[Start of Attachment]

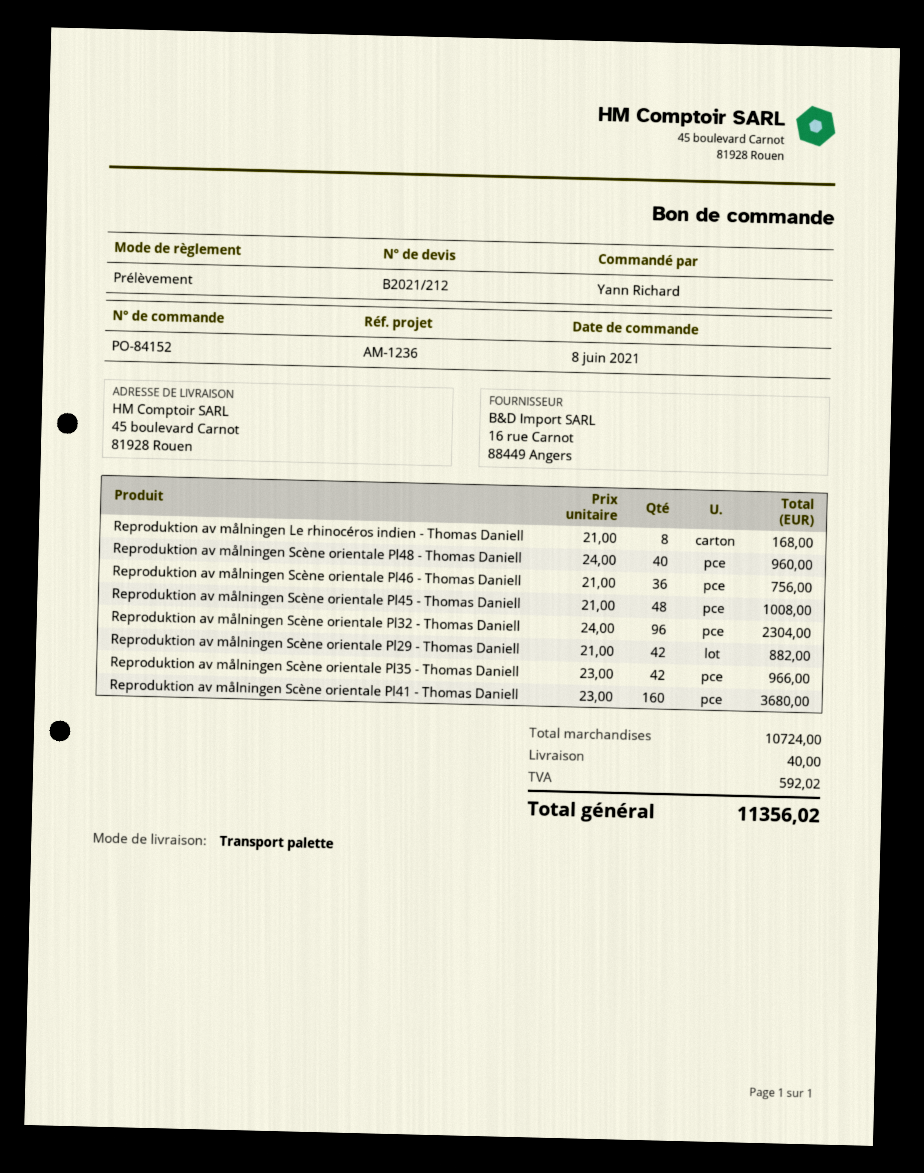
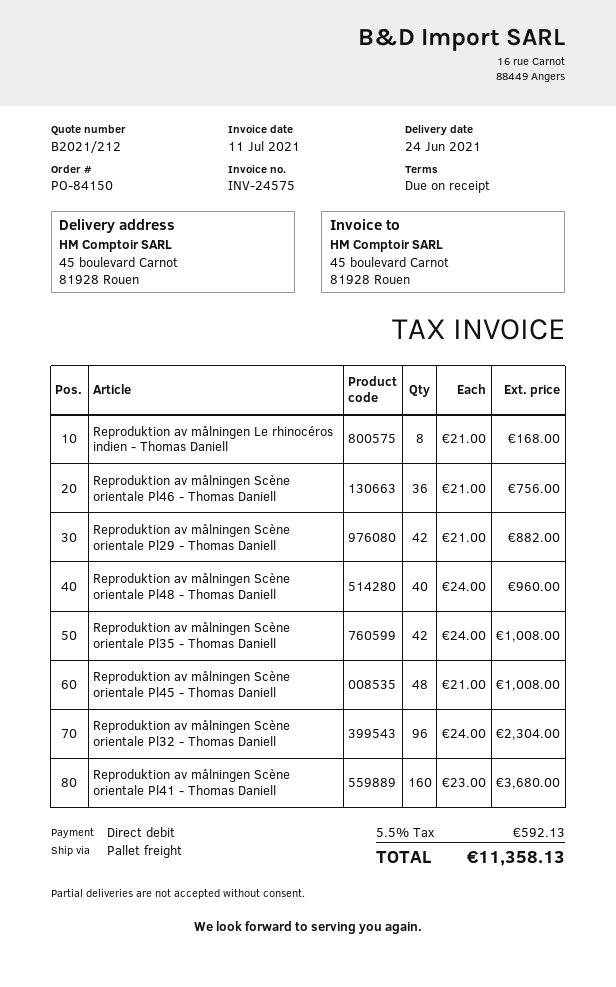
order number: PO-84152 -> PO-84150
Reproduktion av målningen Scène orientale Pl35 - Thomas Daniell: 42 x 23.00 = 966.00 -> 42 x 24.00 = 1008.00
shipping: 40.00 -> none
tax: 592.02 -> 592.13
total: 11356.02 -> 11358.13

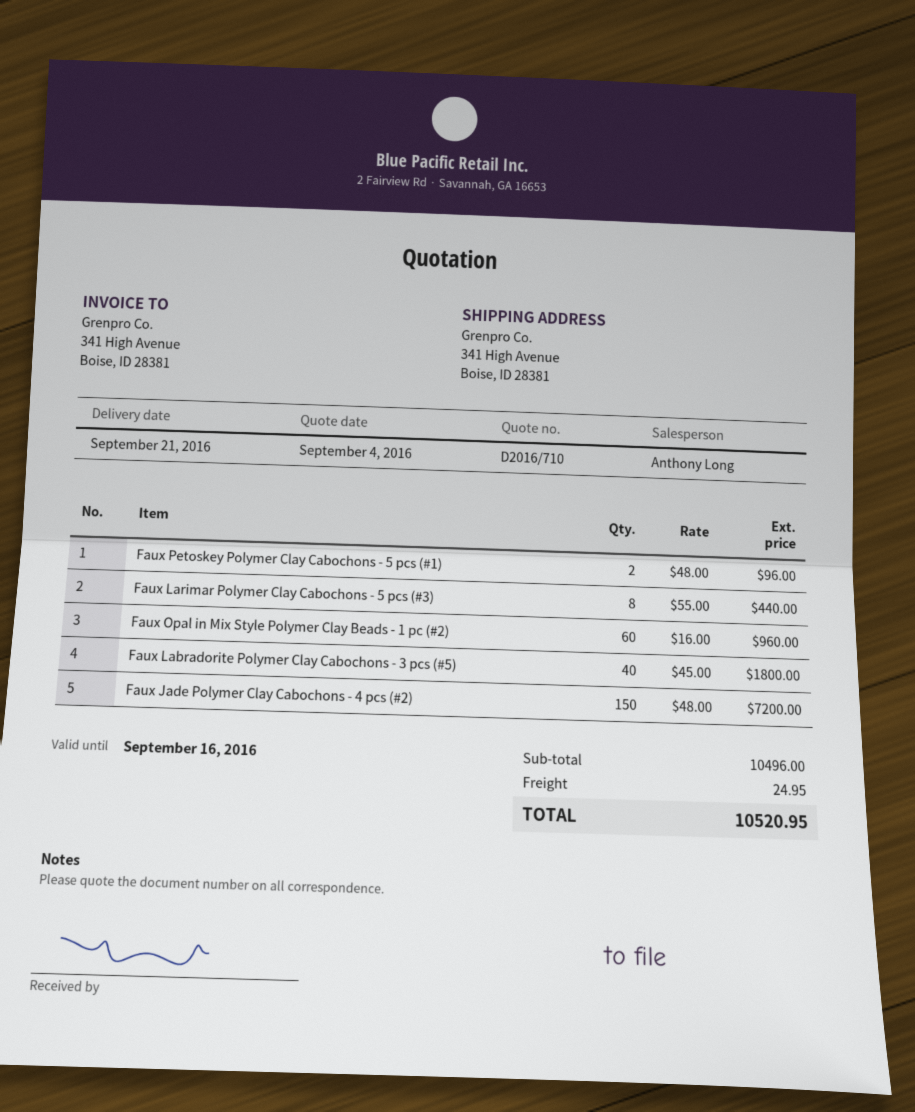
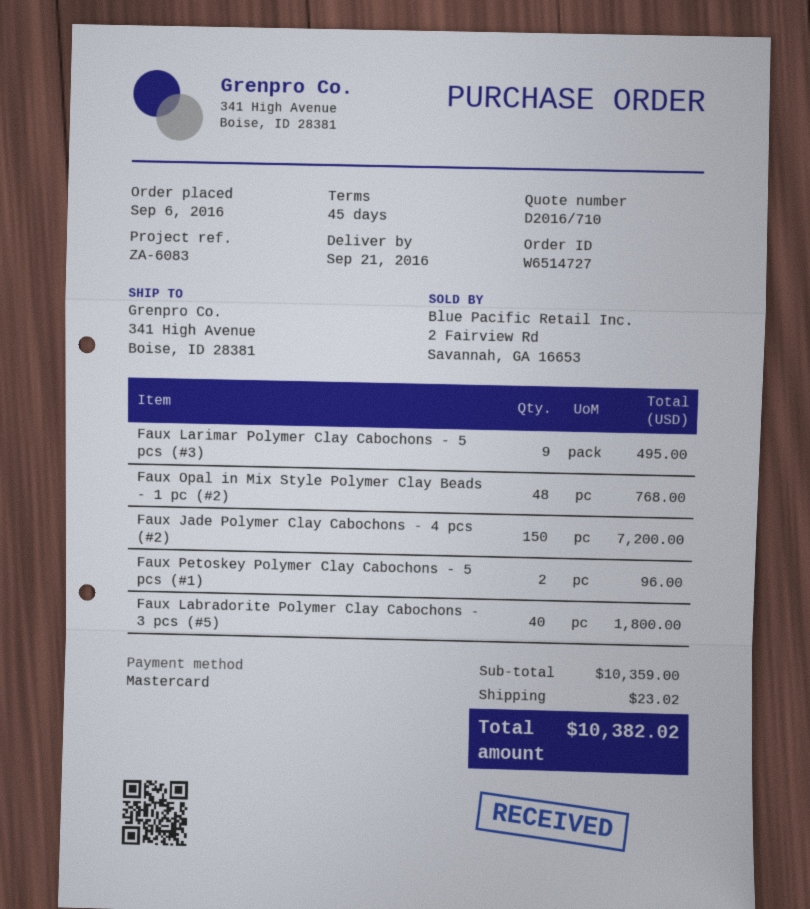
Faux Larimar Polymer Clay Cabochons - 5 pcs (#3): 8 for 440.00 -> 9 for 495.00
Faux Opal in Mix Style Polymer Clay Beads - 1 pc (#2): 60 for 960.00 -> 48 for 768.00
subtotal: 10496.00 -> 10359.00
shipping: 24.95 -> 23.02
total: 10520.95 -> 10382.02

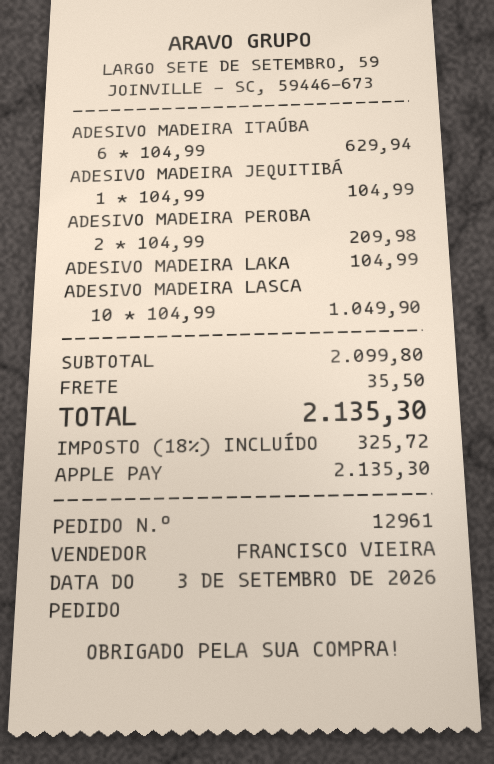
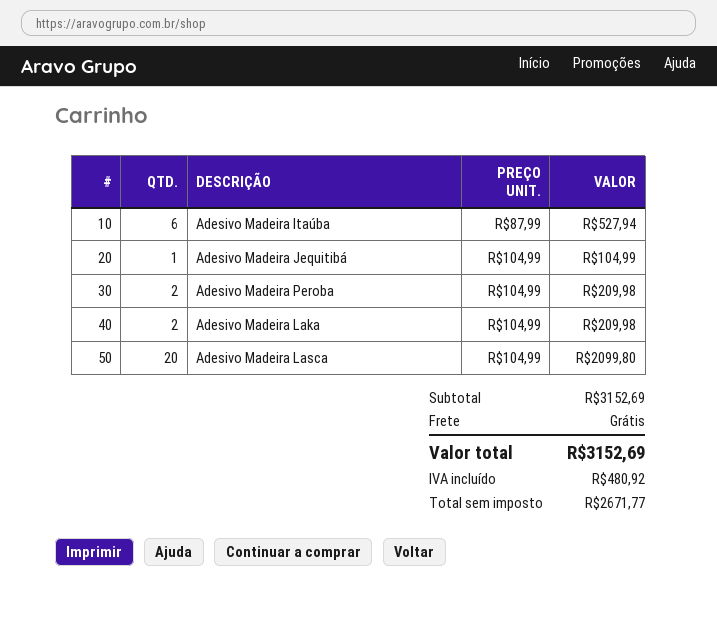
ADESIVO MADEIRA ITAÚBA: 6 x 104.99 = 629.94 -> 6 x 87.99 = 527.94
ADESIVO MADEIRA LAKA: 1 x 104.99 = 104.99 -> 2 x 104.99 = 209.98
ADESIVO MADEIRA LASCA: 10 x 104.99 = 1049.90 -> 20 x 104.99 = 2099.80
subtotal: 2099.80 -> 3152.69
shipping: 35.50 -> 0.00
tax: 325.72 -> 480.92
total: 2135.30 -> 3152.69

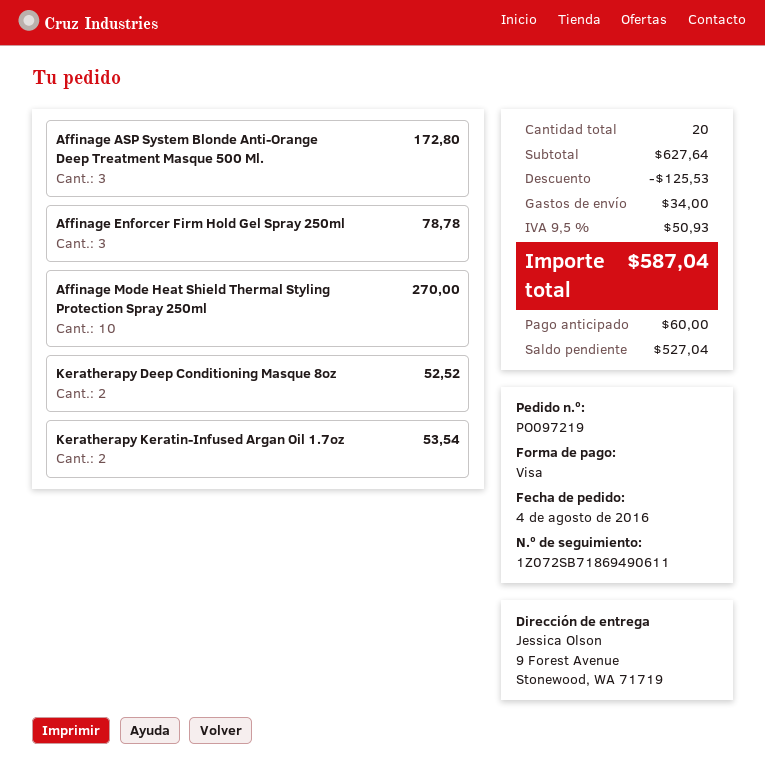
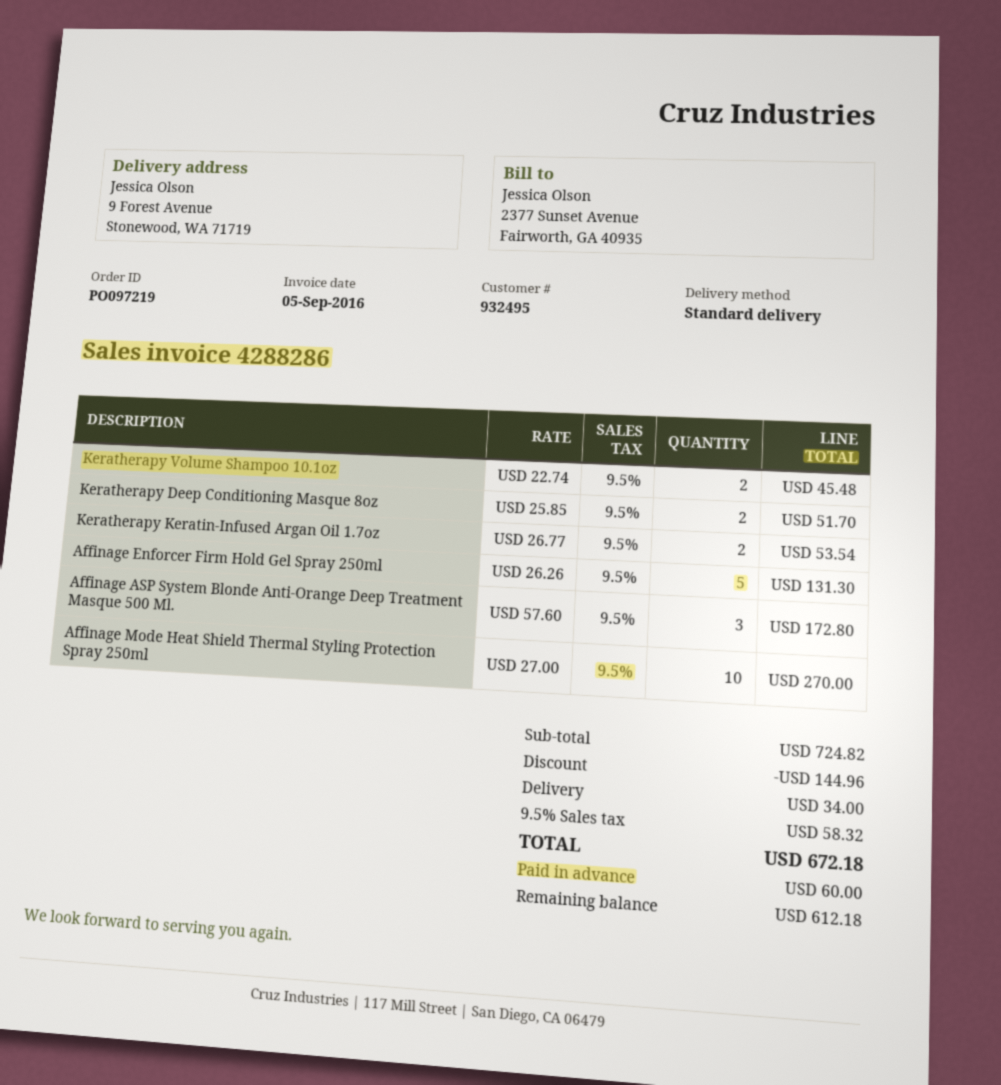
Affinage Enforcer Firm Hold Gel Spray 250ml: 3 for 78.78 -> 5 for 131.30
Keratherapy Deep Conditioning Masque 8oz: 2 for 52.52 -> 2 for 51.70
Keratherapy Volume Shampoo 10.1oz: none -> 2 for 45.48
subtotal: 627.64 -> 724.82
discount: 125.53 -> 144.96
tax: 9.5% = 50.93 -> 9.5% = 58.32
total: 587.04 -> 672.18
balance: 527.04 -> 612.18

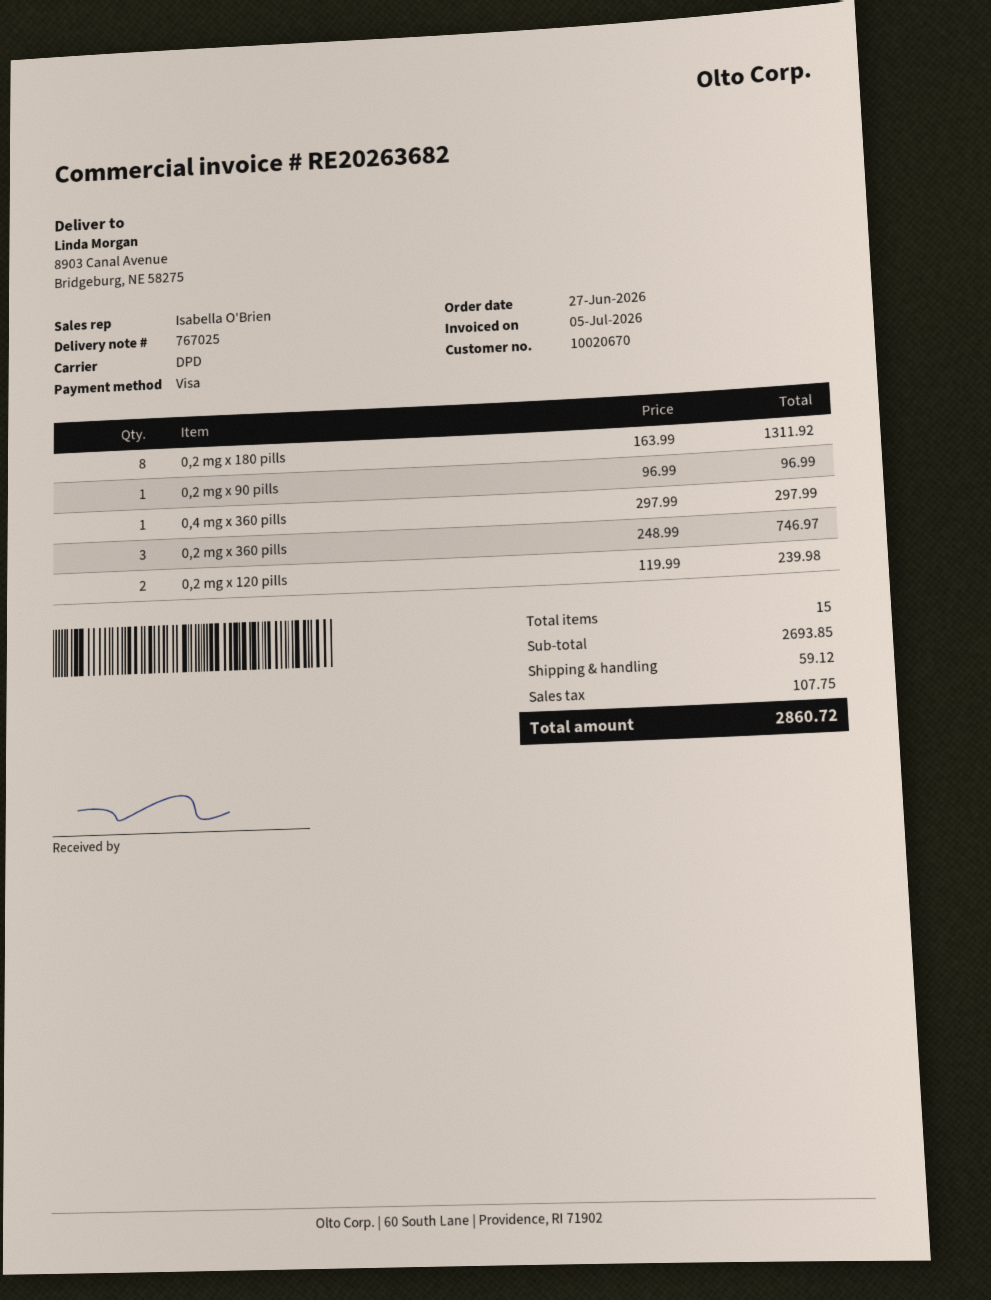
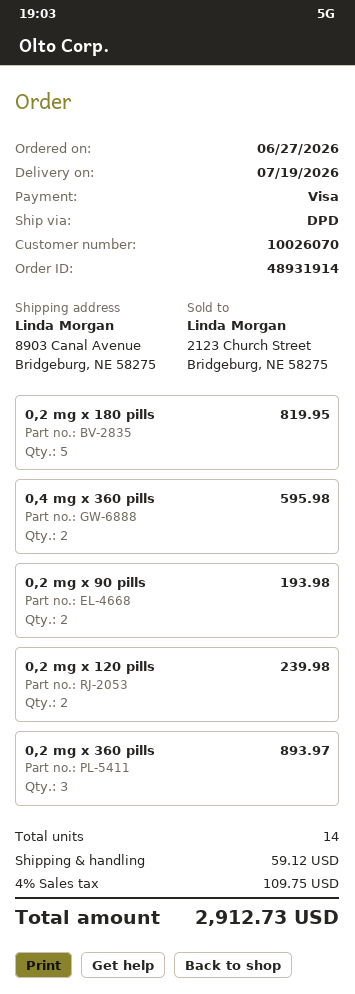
customer number: 10020670 -> 10026070
0,2 mg x 180 pills: 8 for 1311.92 -> 5 for 819.95
0,2 mg x 90 pills: 1 for 96.99 -> 2 for 193.98
0,4 mg x 360 pills: 1 for 297.99 -> 2 for 595.98
0,2 mg x 360 pills: 3 for 746.97 -> 3 for 893.97
total quantity: 15 -> 14
tax: 107.75 -> 109.75
total: 2860.72 -> 2912.73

[End of Attachment]

- **ASSIGNED TASK**
With the pictures removed, print the entries above exactly.

- **REPLY TO THE EXERCISE**
order number: PO-84152 -> PO-84150
Reproduktion av målningen Scène orientale Pl35 - Thomas Daniell: 42 x 23.00 = 966.00 -> 42 x 24.00 = 1008.00
shipping: 40.00 -> none
tax: 592.02 -> 592.13
total: 11356.02 -> 11358.13

Faux Larimar Polymer Clay Cabochons - 5 pcs (#3): 8 for 440.00 -> 9 for 495.00
Faux Opal in Mix Style Polymer Clay Beads - 1 pc (#2): 60 for 960.00 -> 48 for 768.00
subtotal: 10496.00 -> 10359.00
shipping: 24.95 -> 23.02
total: 10520.95 -> 10382.02

ADESIVO MADEIRA ITAÚBA: 6 x 104.99 = 629.94 -> 6 x 87.99 = 527.94
ADESIVO MADEIRA LAKA: 1 x 104.99 = 104.99 -> 2 x 104.99 = 209.98
ADESIVO MADEIRA LASCA: 10 x 104.99 = 1049.90 -> 20 x 104.99 = 2099.80
subtotal: 2099.80 -> 3152.69
shipping: 35.50 -> 0.00
tax: 325.72 -> 480.92
total: 2135.30 -> 3152.69

Affinage Enforcer Firm Hold Gel Spray 250ml: 3 for 78.78 -> 5 for 131.30
Keratherapy Deep Conditioning Masque 8oz: 2 for 52.52 -> 2 for 51.70
Keratherapy Volume Shampoo 10.1oz: none -> 2 for 45.48
subtotal: 627.64 -> 724.82
discount: 125.53 -> 144.96
tax: 9.5% = 50.93 -> 9.5% = 58.32
total: 587.04 -> 672.18
balance: 527.04 -> 612.18

customer number: 10020670 -> 10026070
0,2 mg x 180 pills: 8 for 1311.92 -> 5 for 819.95
0,2 mg x 90 pills: 1 for 96.99 -> 2 for 193.98
0,4 mg x 360 pills: 1 for 297.99 -> 2 for 595.98
0,2 mg x 360 pills: 3 for 746.97 -> 3 for 893.97
total quantity: 15 -> 14
tax: 107.75 -> 109.75
total: 2860.72 -> 2912.73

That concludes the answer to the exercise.